* Instructions to follow
Of all the entries below, only the lines from the one with "letter-spacing: 0.2px;" up to and including the one with "-233,20 +233,21 @@" are to be duplicated exactly.
____
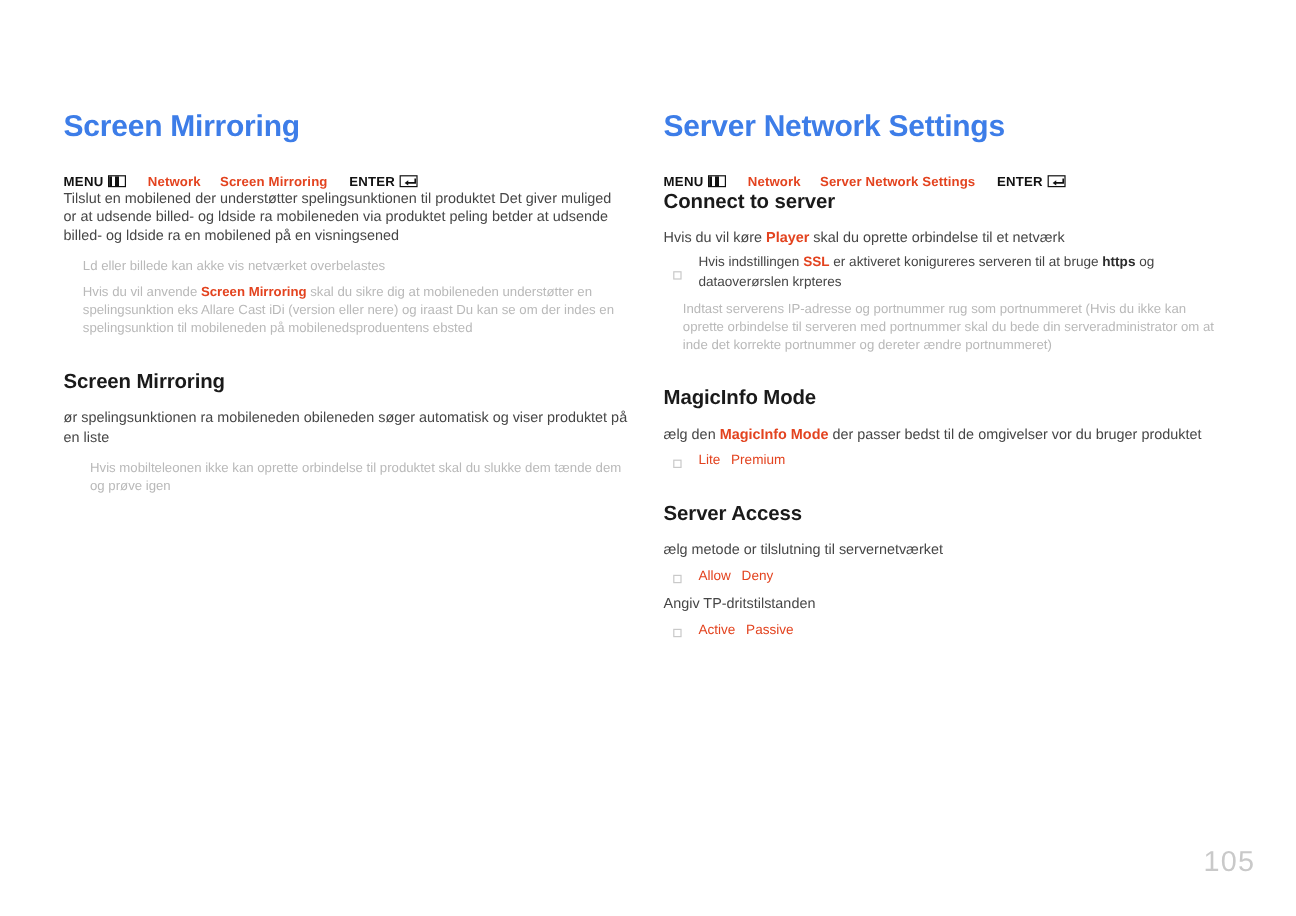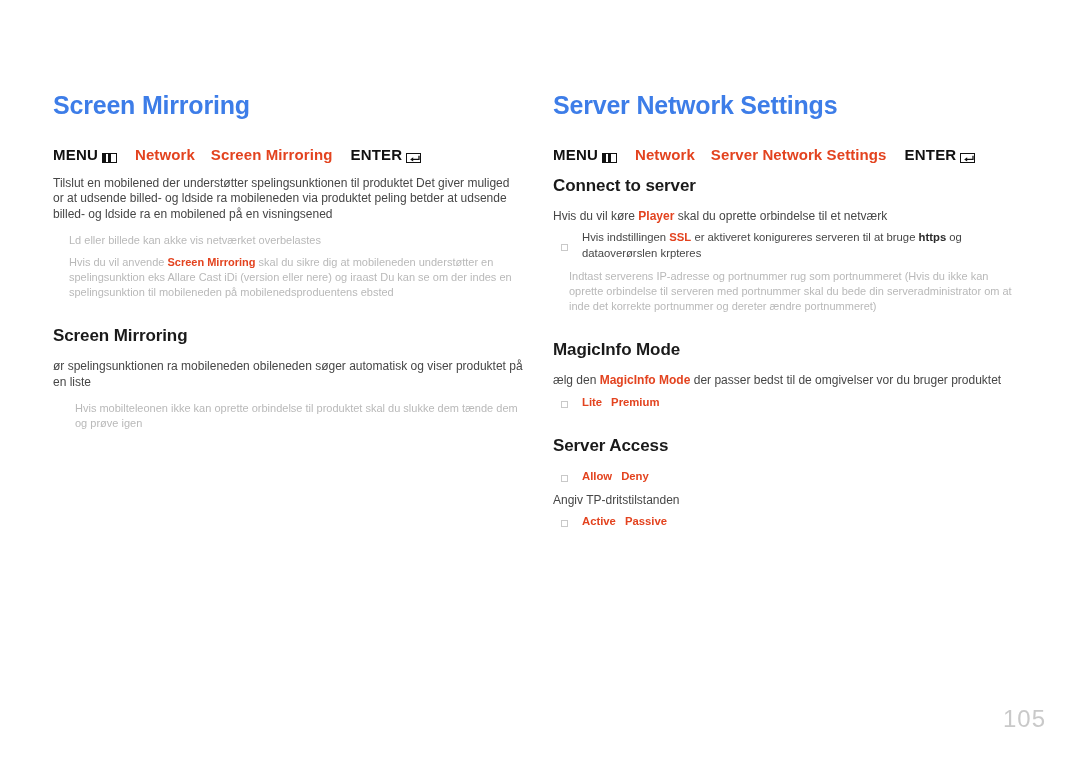--- a/index.html
+++ b/index.html
@@ -36,24 +36,24 @@
     color: #3d7de8;
     letter-spacing: -0.2px;
     line-height: 1.1;
     margin: 0 0 26px 0;
     white-space: nowrap;
   }
 
   
   .menu-path {
     display: flex;
-    align-items: flex-end;
-    font-size: 15px;
+    align-items: flex-start;
+    font-size: 11px;
     font-weight: bold;
-    margin-bottom: 13px;
+    margin-bottom: 0;
     white-space: nowrap;
   }
   .menu-path .mp-key {
     color: #111111;
     letter-spacing: 0.2px;
   }
   .menu-path .mp-item {
     color: #e3431f;
     letter-spacing: 0.1px;
   }
@@ -132,21 +132,21 @@
     margin-right: 14px;
   }
   .bullet-row .btxt {
     font-size: 11.3px;
     line-height: 15.5px;
     color: #464646;
     flex: 1 1 auto;
   }
   .opt {
     font-size: 11.3px;
-    font-weight: bold;
+    font-weight: normal;
     color: #e3431f;
   }
   .opt + .opt { margin-left: 9px; }
 
   
   .hl { color: #e3431f; font-weight: bold; }
   .bd { color: #2b2b2b; font-weight: bold; }
 
   
   .page-num {
@@ -233,20 +233,21 @@
 
     <p class="body-p tight"><span>ælg den </span><span class="hl">MagicInfo Mode</span><span> der passer bedst til de omgivelser vor du bruger produktet</span></p>
 
     <div class="bullet-row">
       <span class="sq"></span>
       <span class="btxt"><span class="opt">Lite</span><span class="opt">Premium</span></span>
     </div>
 
     <h2 class="sec-head sp-top">Server Access</h2>
 
+    <p class="body-p tight">ælg metode or tilslutning til servernetværket</p>
 
     <div class="bullet-row">
       <span class="sq"></span>
       <span class="btxt"><span class="opt">Allow</span><span class="opt">Deny</span></span>
     </div>
 
 
     <p class="body-p tight">Angiv TP-dritstilstanden</p>
 
     <div class="bullet-row">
____
* Solved exercise
     letter-spacing: 0.2px;
   }
   .menu-path .mp-item {
     color: #e3431f;
     letter-spacing: 0.1px;
   }
@@ -132,21 +132,21 @@
     margin-right: 14px;
   }
   .bullet-row .btxt {
     font-size: 11.3px;
     line-height: 15.5px;
     color: #464646;
     flex: 1 1 auto;
   }
   .opt {
     font-size: 11.3px;
-    font-weight: bold;
+    font-weight: normal;
     color: #e3431f;
   }
   .opt + .opt { margin-left: 9px; }
 
   
   .hl { color: #e3431f; font-weight: bold; }
   .bd { color: #2b2b2b; font-weight: bold; }
 
   
   .page-num {
@@ -233,20 +233,21 @@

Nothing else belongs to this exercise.